** Opening Supplied records block **

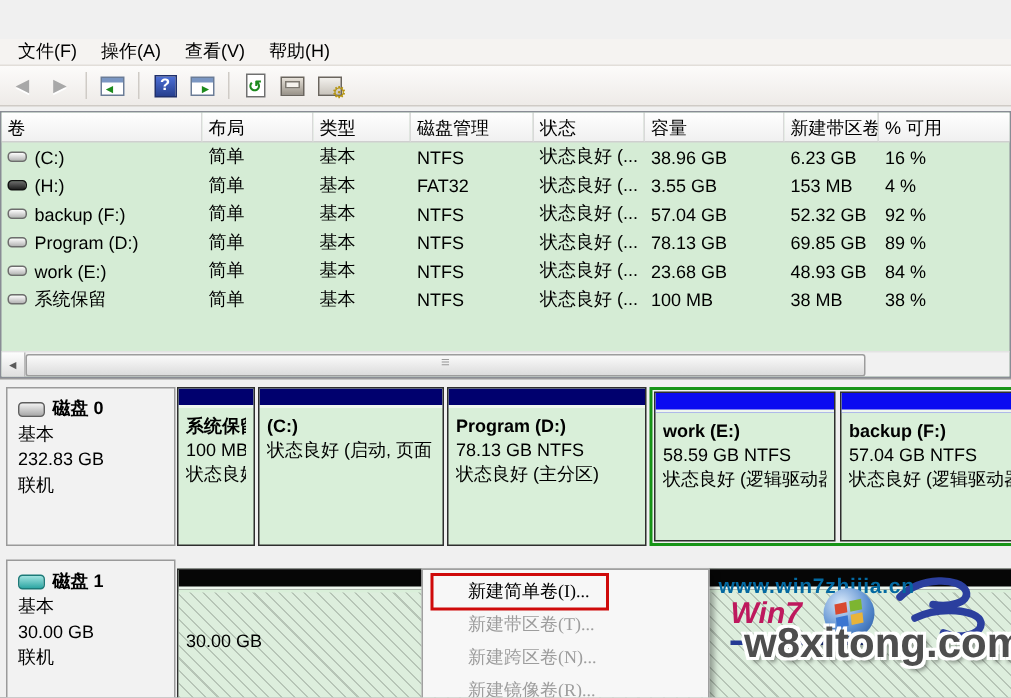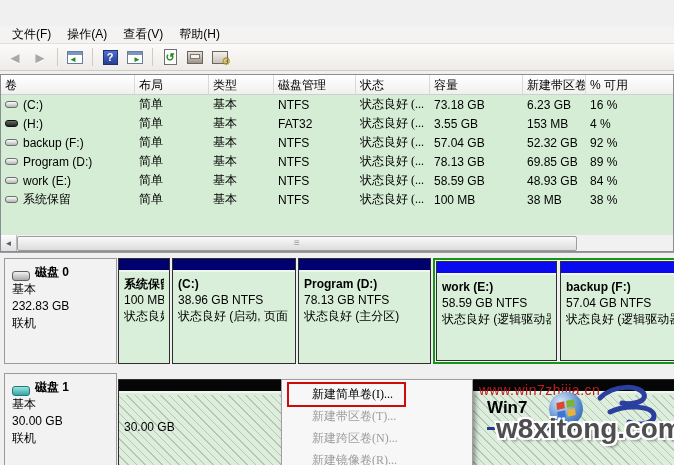--- a/index.html
+++ b/index.html
@@ -71,7 +71,7 @@
   }
   .tr { display:flex; height:19px; align-items:center; }
   .td { padding:0 4px; white-space:nowrap; overflow:hidden; flex:none; }
-  .c0{width:134px;} .c1{width:74px;} .c2{width:65px;} .c3{width:82px;} .c4{width:74px;font-family:Liberation Serif, serif;} .c5{width:93px;} .c6{width:63px;} .c7{width:89px;}
+  .c0{width:134px;} .c1{width:74px;} .c2{width:65px;} .c3{width:82px;} .c4{width:74px;} .c5{width:93px;} .c6{width:63px;} .c7{width:89px;}
   .td.c0 { display:flex; align-items:center; gap:5px; }
   .drive-ic { flex:none; width:13px; height:7px; border:1px solid #6d6d6d; border-radius:3px;
     background:linear-gradient(#fdfdfd,#b5b5b5); }

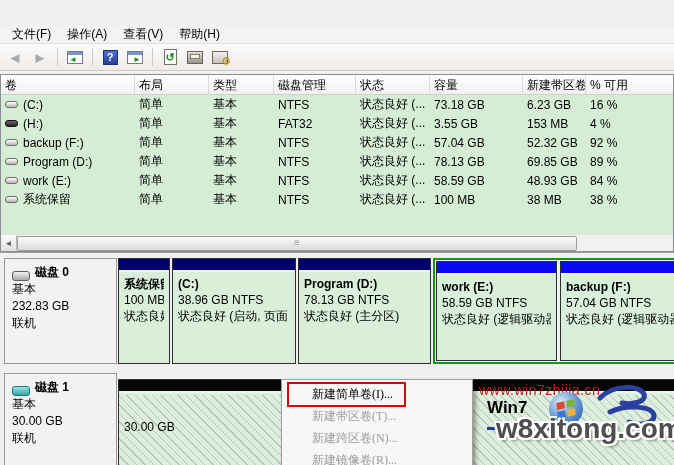--- a/index.html
+++ b/index.html
@@ -201,7 +201,7 @@
       <div class="td c2">基本</div>
       <div class="td c3">NTFS</div>
       <div class="td c4">状态良好 (...</div>
-      <div class="td c5">73.18 GB</div>
+      <div class="td c5">38.96 GB</div>
       <div class="td c6">6.23 GB</div>
       <div class="td c7">16 %</div>
     </div>

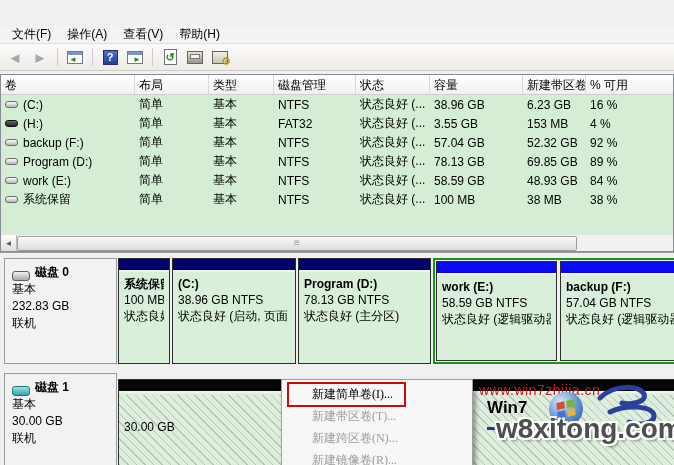--- a/index.html
+++ b/index.html
@@ -253,7 +253,7 @@
       <div class="td c2">基本</div>
       <div class="td c3">NTFS</div>
       <div class="td c4">状态良好 (...</div>
-      <div class="td c5">58.59 GB</div>
+      <div class="td c5">23.68 GB</div>
       <div class="td c6">48.93 GB</div>
       <div class="td c7">84 %</div>
     </div>

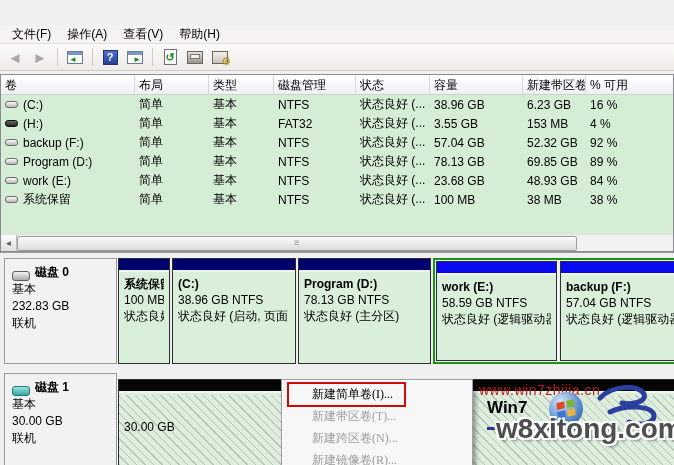--- a/index.html
+++ b/index.html
@@ -91,7 +91,7 @@
     position:absolute; left:4px; width:113px; border:1px solid #9a9a9a; background:#f2f2f2; padding:5px 7px;
     line-height:17px;
   }
-  .disk-info .dname { font-weight:bold; display:flex; align-items:flex-end; gap:5px; }
+  .disk-info .dname { font-weight:bold; display:flex; align-items:center; gap:5px; }
   .hdd-ic { flex:none; width:18px; height:10px; border:1px solid #5f5f5f; border-radius:3px; background:linear-gradient(#f2f2f2,#a9a9a9); }
   .hdd-ic.sel { background:linear-gradient(#9fe3e0,#2fa7a4); border-color:#1c7a78; }
   .part {

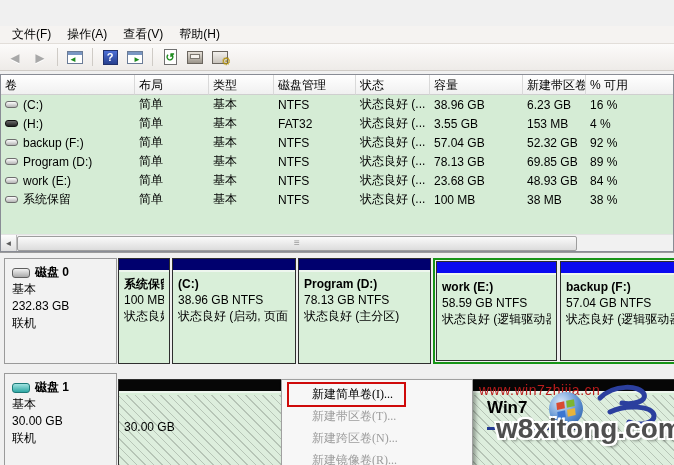--- a/index.html
+++ b/index.html
@@ -301,7 +301,6 @@
         <div class="bar primary"></div>
         <div class="ptxt">
           <div class="pname">(C:)</div>
-          <div>38.96 GB NTFS</div>
           <div>状态良好 (启动, 页面</div>
         </div>
       </div>

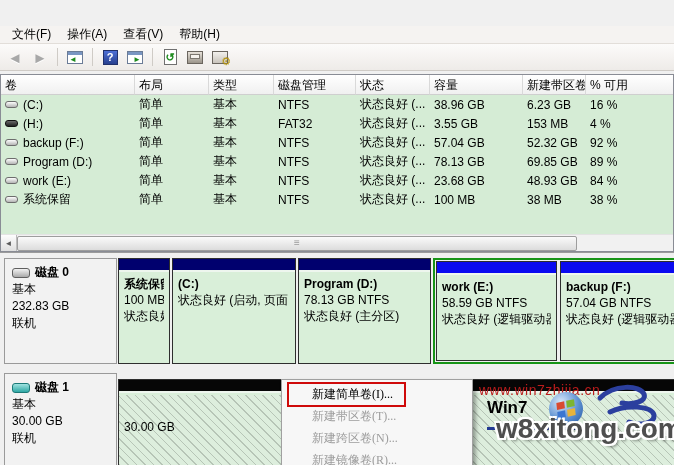--- a/index.html
+++ b/index.html
@@ -122,7 +122,7 @@
   .ctx-item.disabled { color:#9d9d9d; }
   .red-annot { position:absolute; left:5px; top:2px; width:119px; height:25px; border:2px solid #cf0a0a; pointer-events:none; }
   
-  .wm-red { position:absolute; left:479px; top:382px; z-index:60; color:#b91c1c; font-weight:normal; font-size:14px; letter-spacing:.5px; }
+  .wm-red { position:absolute; left:479px; top:382px; z-index:60; color:#0369a1; font-weight:bold; font-size:14px; letter-spacing:.5px; }
   .wm-win7 { position:absolute; left:487px; top:398px; z-index:60; color:#000000; font-weight:bold; font-size:17px; }
   .wm-underline { position:absolute; left:487px; top:427px; z-index:60; width:92px; height:3px; background:#233a93; }
   .wm-flag { position:absolute; left:549px; top:392px; z-index:61; width:34px; height:34px; border-radius:50%;

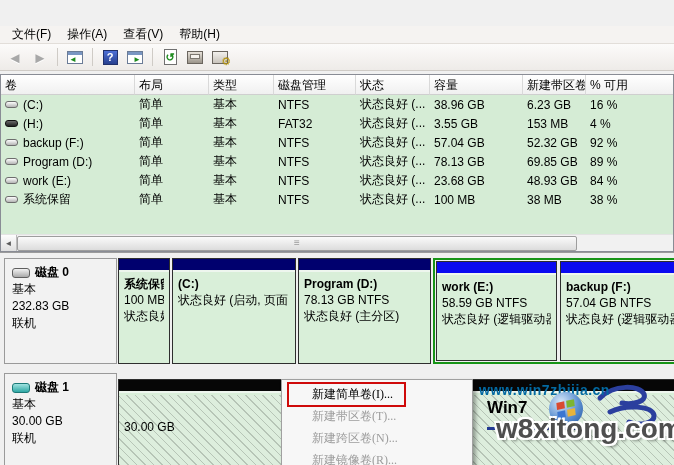--- a/index.html
+++ b/index.html
@@ -123,7 +123,7 @@
   .red-annot { position:absolute; left:5px; top:2px; width:119px; height:25px; border:2px solid #cf0a0a; pointer-events:none; }
   
   .wm-red { position:absolute; left:479px; top:382px; z-index:60; color:#0369a1; font-weight:bold; font-size:14px; letter-spacing:.5px; }
-  .wm-win7 { position:absolute; left:487px; top:398px; z-index:60; color:#000000; font-weight:bold; font-size:17px; }
+  .wm-win7 { position:absolute; left:487px; top:398px; z-index:60; color:#be185d; font-weight:bold; font-style:italic; font-size:20px; }
   .wm-underline { position:absolute; left:487px; top:427px; z-index:60; width:92px; height:3px; background:#233a93; }
   .wm-flag { position:absolute; left:549px; top:392px; z-index:61; width:34px; height:34px; border-radius:50%;
     background:radial-gradient(circle at 35% 30%, #d9e9fa, #5b8fd0 55%, #1d4f9c); display:flex; align-items:center; justify-content:center; }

** Closing Supplied records block **

_Work task_
State how many lines of the listing include "solid", and nothing more.

_Expected answer_
5